● **Task statement**
Please tally how many lines in the entries below include the word "Library", giving only the number.

Change listing data
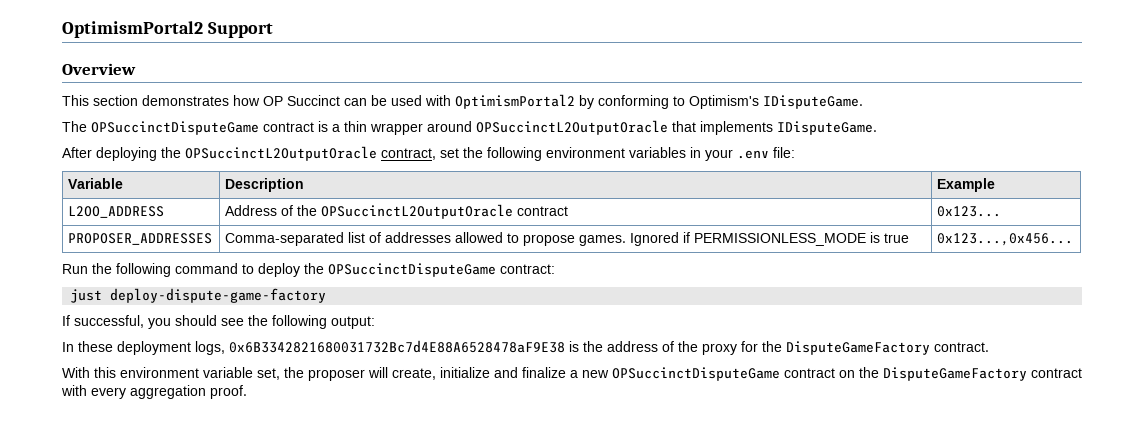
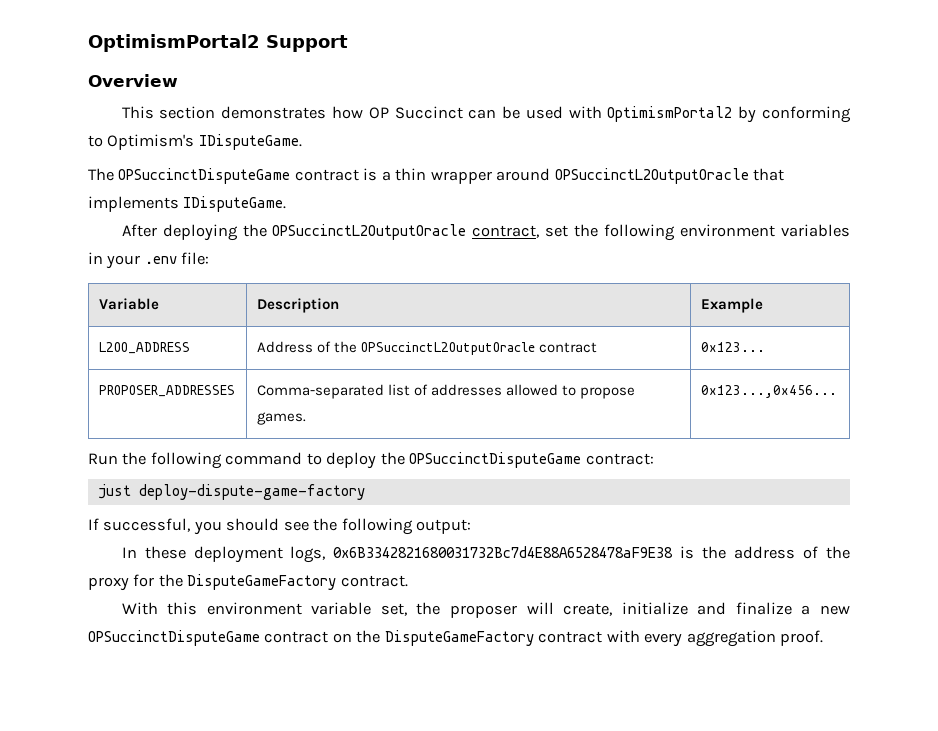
- PROPOSER_ADDRESSES | Comma-separated list of addresses allowed to propose games. Ignored if PERMISSIONLESS_MODE is true | 0x123...,0x456...
+ PROPOSER_ADDRESSES | Comma-separated list of addresses allowed to propose games. | 0x123...,0x456...

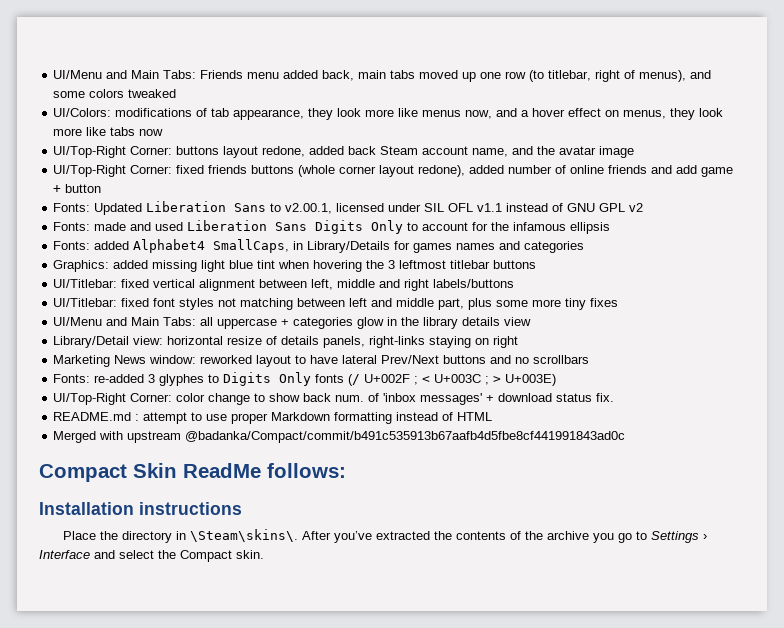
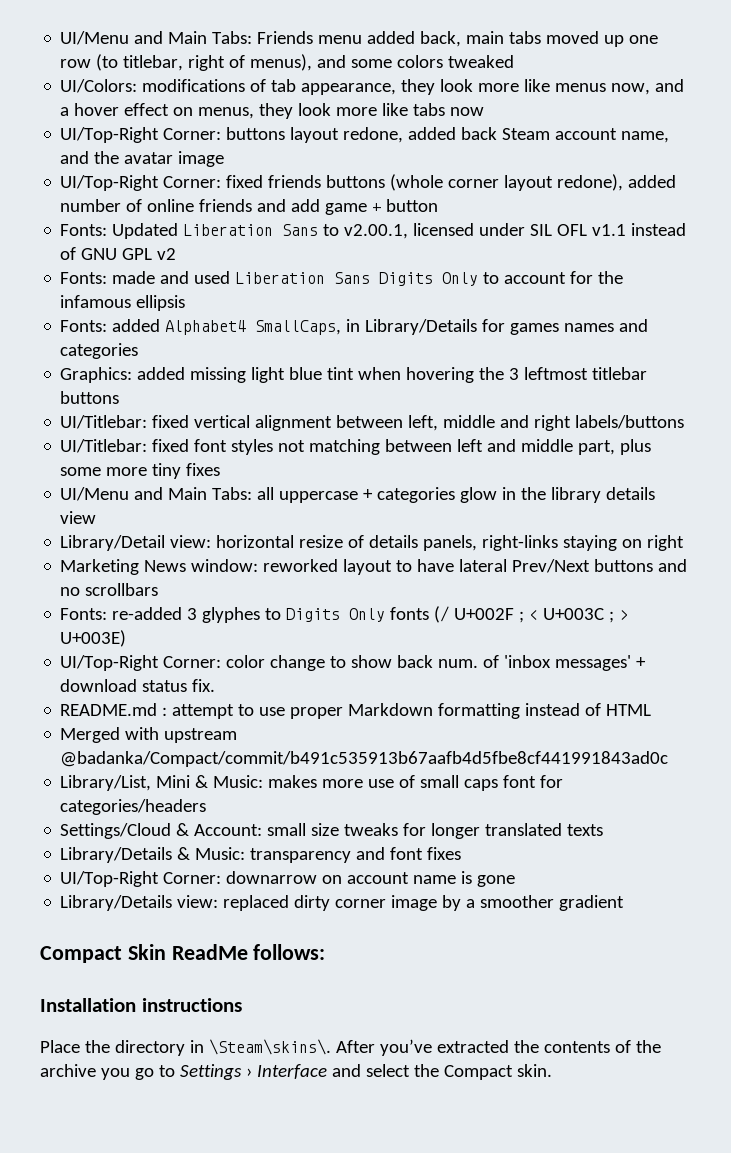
+ Library/List, Mini & Music: makes more use of small caps font for categories/headers
+ Settings/Cloud & Account: small size tweaks for longer translated texts
+ Library/Details & Music: transparency and font fixes
+ UI/Top-Right Corner: downarrow on account name is gone
+ Library/Details view: replaced dirty corner image by a smoother gradient

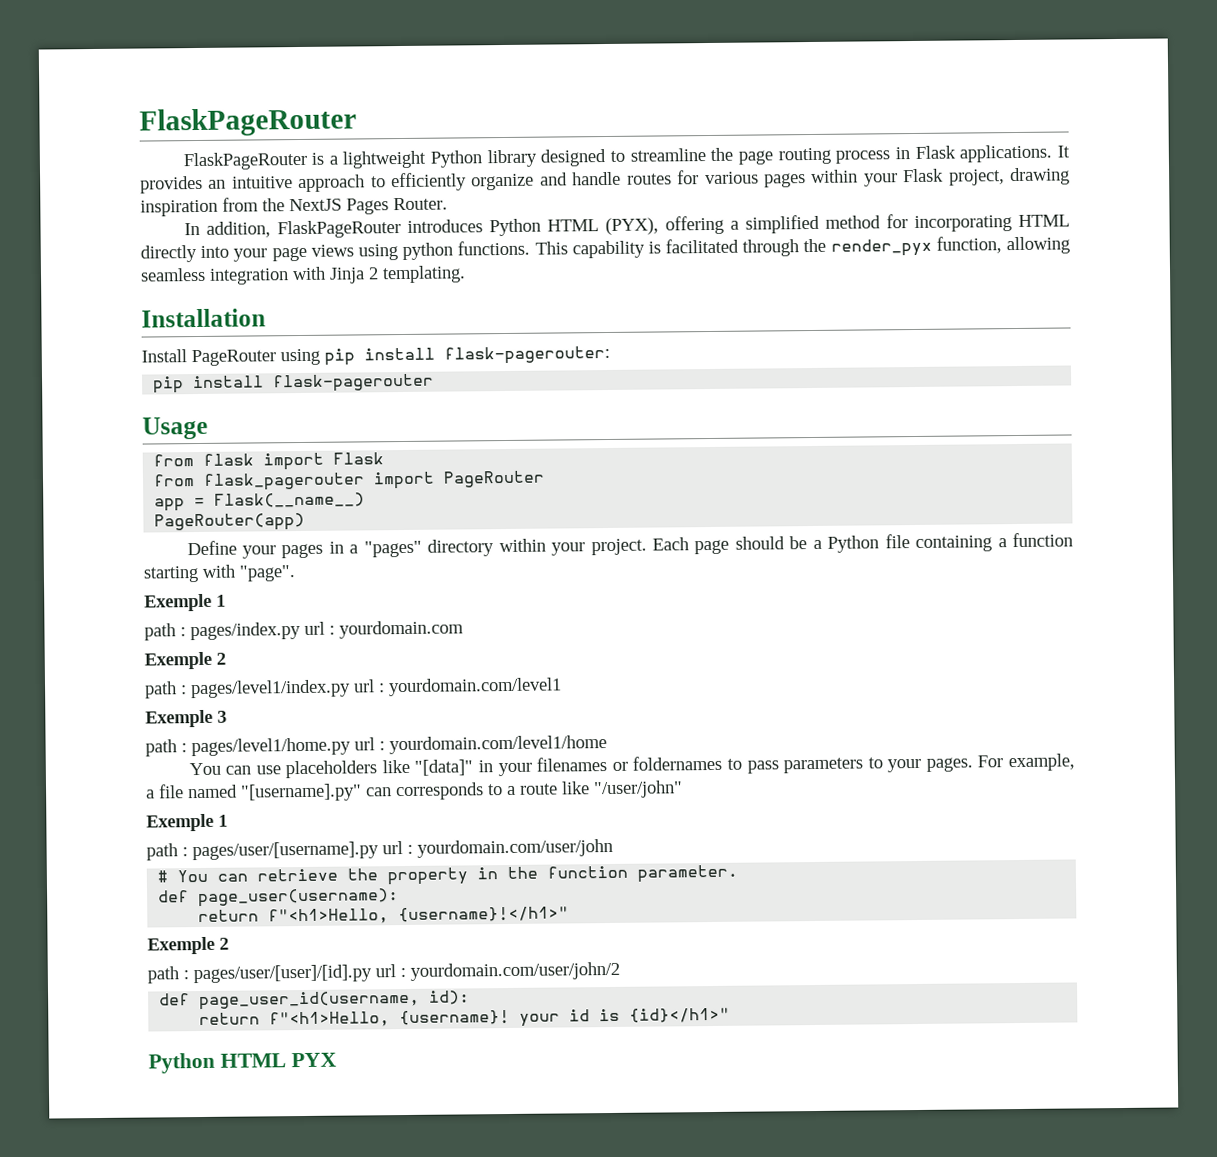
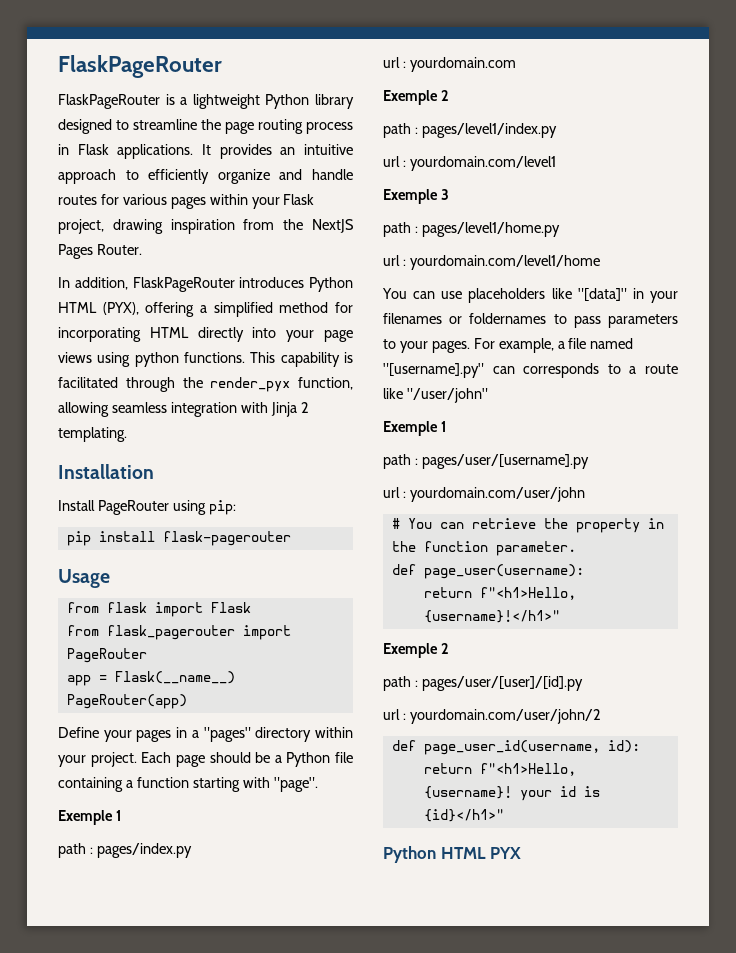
- Install PageRouter using pip install flask-pagerouter:
+ Install PageRouter using pip:
- path : pages/index.py url : yourdomain.com
+ path : pages/index.py
+ url : yourdomain.com
- path : pages/level1/index.py url : yourdomain.com/level1
+ path : pages/level1/index.py
+ url : yourdomain.com/level1
- path : pages/level1/home.py url : yourdomain.com/level1/home
+ path : pages/level1/home.py
+ url : yourdomain.com/level1/home
- path : pages/user/[username].py url : yourdomain.com/user/john
+ path : pages/user/[username].py
+ url : yourdomain.com/user/john
- path : pages/user/[user]/[id].py url : yourdomain.com/user/john/2
+ path : pages/user/[user]/[id].py
+ url : yourdomain.com/user/john/2

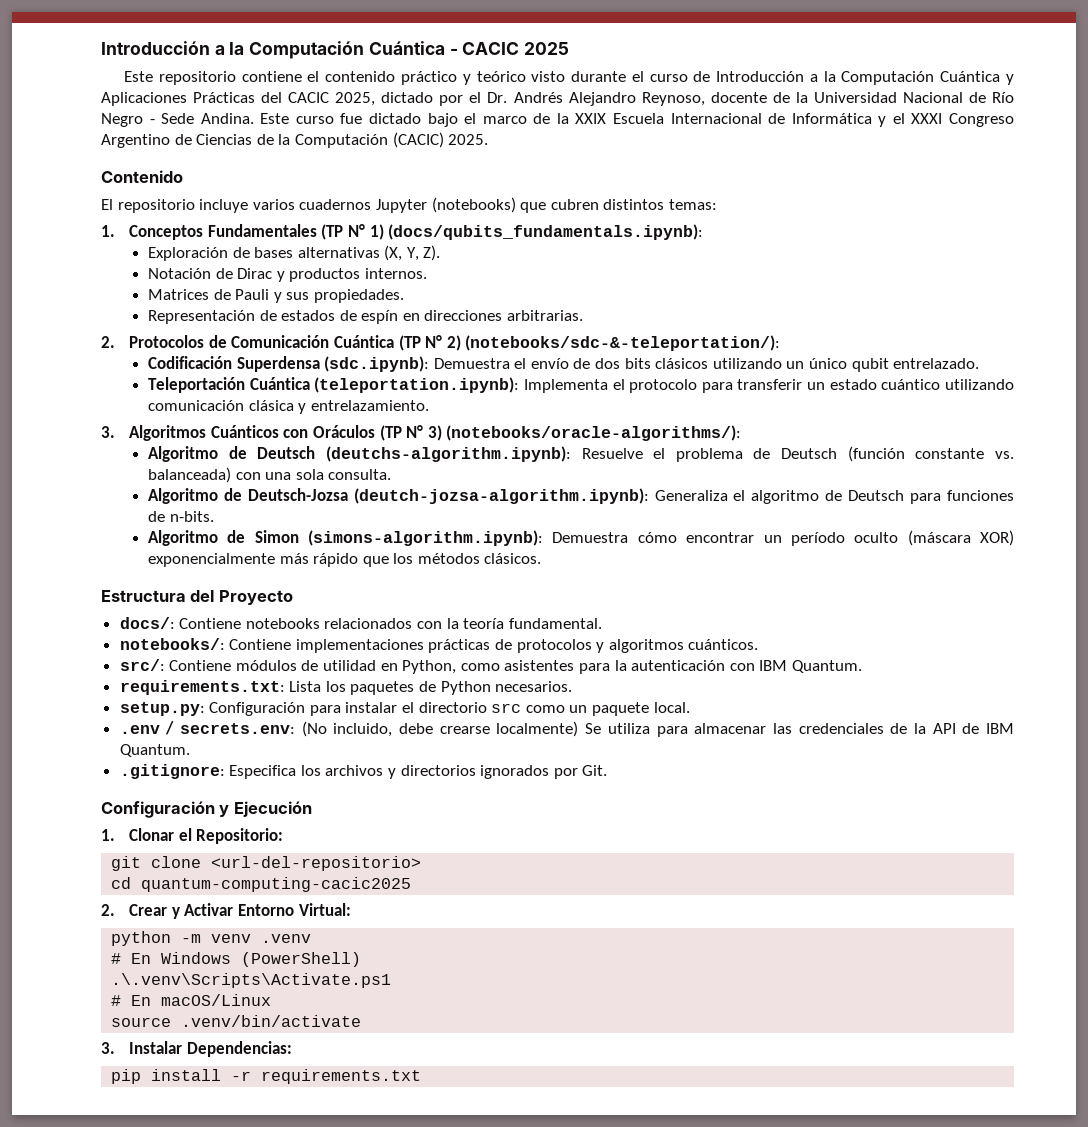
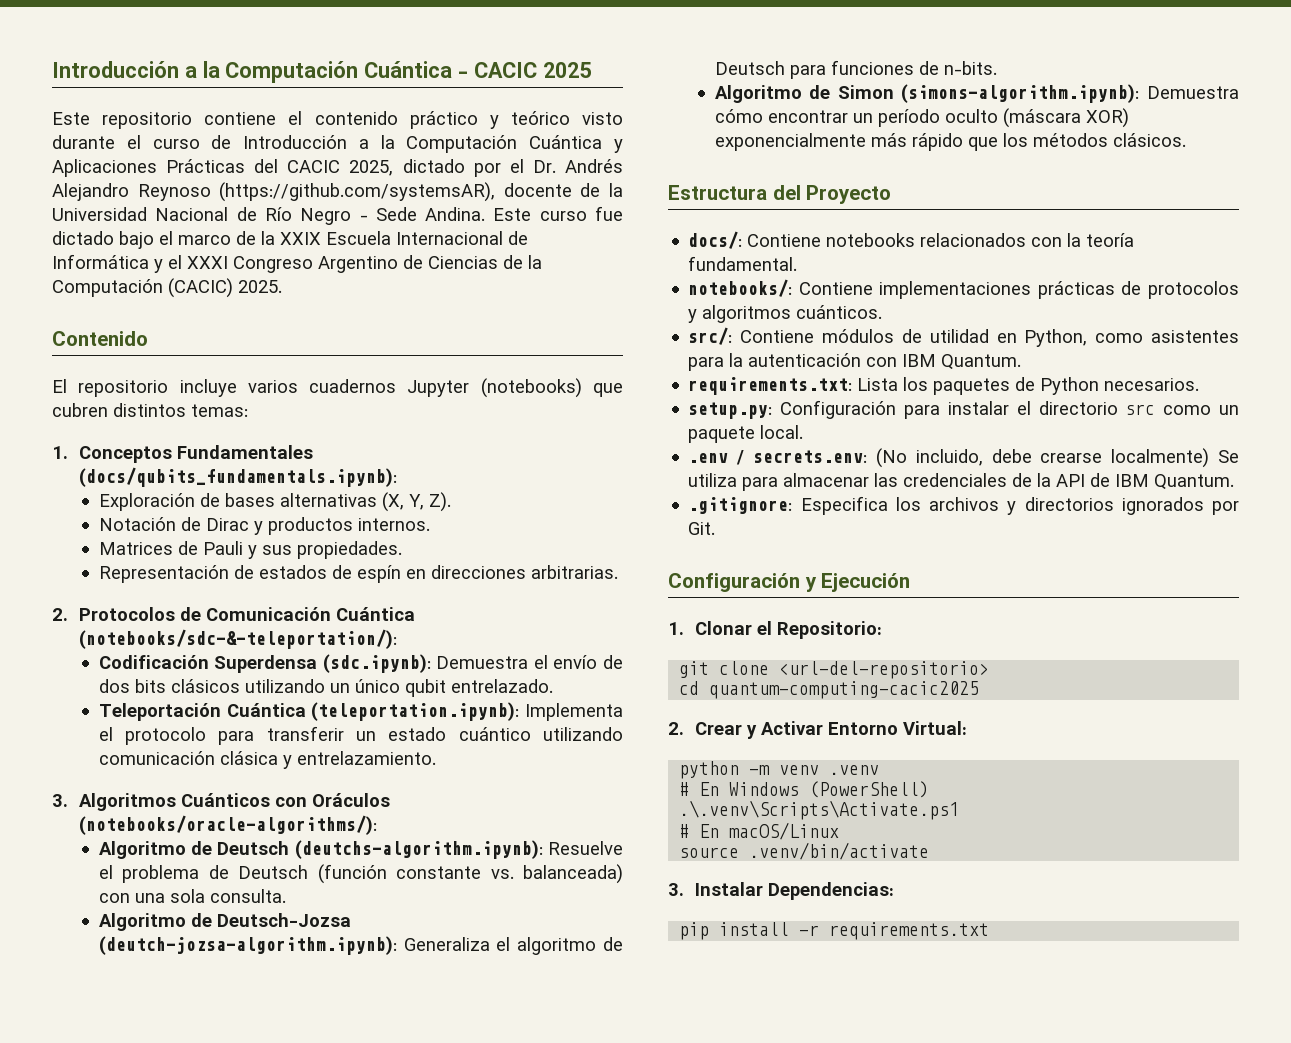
- Este repositorio contiene el contenido práctico y teórico visto durante el curso de Introducción a la Computación Cuántica y Aplicaciones Prácticas del CACIC 2025, dictado por el Dr. Andrés Alejandro Reynoso, docente de la Universidad Nacional de Río Negro - Sede Andina.
+ Este repositorio contiene el contenido práctico y teórico visto durante el curso de Introducción a la Computación Cuántica y Aplicaciones Prácticas del CACIC 2025, dictado por el Dr. Andrés Alejandro Reynoso (https://github.com/systemsAR), docente de la Universidad Nacional de Río Negro - Sede Andina.
- 1. Conceptos Fundamentales (TP N° 1) (docs/qubits_fundamentals.ipynb):
+ 1. Conceptos Fundamentales (docs/qubits_fundamentals.ipynb):
- 2. Protocolos de Comunicación Cuántica (TP N° 2) (notebooks/sdc-&-teleportation/):
+ 2. Protocolos de Comunicación Cuántica (notebooks/sdc-&-teleportation/):
- 3. Algoritmos Cuánticos con Oráculos (TP N° 3) (notebooks/oracle-algorithms/):
+ 3. Algoritmos Cuánticos con Oráculos (notebooks/oracle-algorithms/):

● **Task response**
3